How to Decode VIN Numbers on Classic Cars

by Colleen Collins; Updated November 07, 2017

The Classic Car Club of America (CCCA) defines a classic car as a "fine" or "distinctive" automobile, manufactured between 1925 and 1948. Because Vehicle Identification Numbers (VINs) were not standardized until the early 1980s, there is no standard format for classic car VINs (also called body plates). Fortunately, there are databases and online forums that can help you decode classic car VINs.

Locate the VIN on the car by searching a specialized database. Log onto ClassicCarDatabase.com, enter the year and make of the vehicle then press the "Search" button.

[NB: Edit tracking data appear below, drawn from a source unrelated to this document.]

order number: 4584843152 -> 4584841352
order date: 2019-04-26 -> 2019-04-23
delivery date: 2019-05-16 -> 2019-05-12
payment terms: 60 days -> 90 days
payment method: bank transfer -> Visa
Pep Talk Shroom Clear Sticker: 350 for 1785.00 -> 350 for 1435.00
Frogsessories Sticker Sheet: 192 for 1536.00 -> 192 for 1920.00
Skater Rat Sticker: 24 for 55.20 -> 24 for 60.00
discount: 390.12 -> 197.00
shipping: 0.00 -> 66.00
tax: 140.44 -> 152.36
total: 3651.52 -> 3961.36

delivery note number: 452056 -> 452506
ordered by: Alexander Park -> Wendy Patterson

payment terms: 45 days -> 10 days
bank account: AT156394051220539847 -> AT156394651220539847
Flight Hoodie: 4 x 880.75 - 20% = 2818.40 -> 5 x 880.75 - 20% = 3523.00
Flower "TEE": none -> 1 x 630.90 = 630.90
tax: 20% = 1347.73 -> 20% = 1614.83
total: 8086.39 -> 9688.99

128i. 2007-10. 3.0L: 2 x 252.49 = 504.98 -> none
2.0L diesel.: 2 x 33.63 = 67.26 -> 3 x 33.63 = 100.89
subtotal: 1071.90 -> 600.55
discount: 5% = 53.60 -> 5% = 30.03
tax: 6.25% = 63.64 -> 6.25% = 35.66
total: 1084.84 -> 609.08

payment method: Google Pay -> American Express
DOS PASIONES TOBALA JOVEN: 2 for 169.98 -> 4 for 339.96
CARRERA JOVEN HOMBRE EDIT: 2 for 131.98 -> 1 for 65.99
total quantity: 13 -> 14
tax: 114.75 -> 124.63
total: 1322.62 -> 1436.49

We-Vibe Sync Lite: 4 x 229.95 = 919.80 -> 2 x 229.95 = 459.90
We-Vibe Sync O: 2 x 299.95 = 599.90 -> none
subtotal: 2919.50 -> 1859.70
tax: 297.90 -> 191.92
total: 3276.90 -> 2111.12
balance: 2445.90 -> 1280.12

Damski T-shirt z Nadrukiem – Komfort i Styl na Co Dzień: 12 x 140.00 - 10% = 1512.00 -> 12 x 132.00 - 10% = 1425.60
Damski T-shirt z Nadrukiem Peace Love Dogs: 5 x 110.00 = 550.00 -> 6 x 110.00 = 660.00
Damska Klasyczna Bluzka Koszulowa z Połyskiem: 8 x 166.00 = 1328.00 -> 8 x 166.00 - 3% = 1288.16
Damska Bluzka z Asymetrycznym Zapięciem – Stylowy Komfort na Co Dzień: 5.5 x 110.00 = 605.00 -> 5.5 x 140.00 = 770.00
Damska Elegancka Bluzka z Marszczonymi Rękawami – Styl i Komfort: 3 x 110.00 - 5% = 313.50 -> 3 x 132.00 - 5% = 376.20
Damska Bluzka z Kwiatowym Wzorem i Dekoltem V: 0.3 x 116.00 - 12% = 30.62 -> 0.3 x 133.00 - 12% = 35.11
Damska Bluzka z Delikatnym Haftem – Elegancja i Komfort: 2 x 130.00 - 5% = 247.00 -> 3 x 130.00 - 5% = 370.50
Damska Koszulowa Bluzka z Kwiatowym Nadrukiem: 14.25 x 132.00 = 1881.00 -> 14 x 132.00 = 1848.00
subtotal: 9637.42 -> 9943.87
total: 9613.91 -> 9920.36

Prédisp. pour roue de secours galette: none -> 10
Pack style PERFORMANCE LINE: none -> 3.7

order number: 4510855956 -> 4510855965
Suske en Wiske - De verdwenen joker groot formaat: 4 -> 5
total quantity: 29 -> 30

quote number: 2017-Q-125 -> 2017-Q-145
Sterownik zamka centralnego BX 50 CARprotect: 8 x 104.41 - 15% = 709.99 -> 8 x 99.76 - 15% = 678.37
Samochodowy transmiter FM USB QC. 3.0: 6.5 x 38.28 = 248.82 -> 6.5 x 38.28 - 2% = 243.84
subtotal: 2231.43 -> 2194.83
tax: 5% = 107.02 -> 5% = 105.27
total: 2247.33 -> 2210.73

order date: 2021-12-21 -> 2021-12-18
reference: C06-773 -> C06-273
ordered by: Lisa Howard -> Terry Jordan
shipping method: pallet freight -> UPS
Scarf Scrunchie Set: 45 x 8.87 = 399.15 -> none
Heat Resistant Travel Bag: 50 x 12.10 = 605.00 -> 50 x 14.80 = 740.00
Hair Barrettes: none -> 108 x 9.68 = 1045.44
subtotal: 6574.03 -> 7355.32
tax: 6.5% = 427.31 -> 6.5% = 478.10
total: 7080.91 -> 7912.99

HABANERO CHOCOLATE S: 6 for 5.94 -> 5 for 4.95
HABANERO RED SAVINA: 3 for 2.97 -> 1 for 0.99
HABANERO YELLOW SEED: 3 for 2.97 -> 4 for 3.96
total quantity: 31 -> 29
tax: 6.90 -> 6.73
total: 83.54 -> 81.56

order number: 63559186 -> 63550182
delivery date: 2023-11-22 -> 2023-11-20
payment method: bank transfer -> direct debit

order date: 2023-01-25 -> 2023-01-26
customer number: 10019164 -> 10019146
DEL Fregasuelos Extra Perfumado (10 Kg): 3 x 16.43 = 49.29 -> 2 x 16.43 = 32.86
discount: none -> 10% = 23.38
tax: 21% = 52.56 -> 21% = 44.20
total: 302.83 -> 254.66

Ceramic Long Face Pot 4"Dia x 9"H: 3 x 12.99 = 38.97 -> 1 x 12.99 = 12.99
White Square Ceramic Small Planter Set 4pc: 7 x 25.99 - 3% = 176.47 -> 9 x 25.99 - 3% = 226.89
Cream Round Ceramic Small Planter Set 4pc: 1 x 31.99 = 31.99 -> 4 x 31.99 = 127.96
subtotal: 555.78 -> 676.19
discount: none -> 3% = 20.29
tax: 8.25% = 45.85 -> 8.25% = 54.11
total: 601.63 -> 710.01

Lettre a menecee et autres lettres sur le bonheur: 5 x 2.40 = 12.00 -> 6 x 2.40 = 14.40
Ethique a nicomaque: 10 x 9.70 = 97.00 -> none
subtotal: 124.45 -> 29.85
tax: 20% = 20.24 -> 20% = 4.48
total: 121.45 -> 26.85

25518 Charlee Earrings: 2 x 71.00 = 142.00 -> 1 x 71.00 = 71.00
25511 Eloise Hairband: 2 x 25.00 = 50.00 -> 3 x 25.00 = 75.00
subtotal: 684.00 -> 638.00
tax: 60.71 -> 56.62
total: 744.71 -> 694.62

Or, go to GreatOldCars.com, press the "VIN Decoding" link in the top yellow bar, press the "Order VIN Decoding Now!" link in the middle of the page and follow the instructions.

Decode a VIN online by using various online databases. For example, search the databases at ClassicCarDatabase.com or GreatOldCars.com, both of which decode VINs. VehicleIdentificationNumber.com provides a list of websites for classic cars, some of which also offer VIN decoding information.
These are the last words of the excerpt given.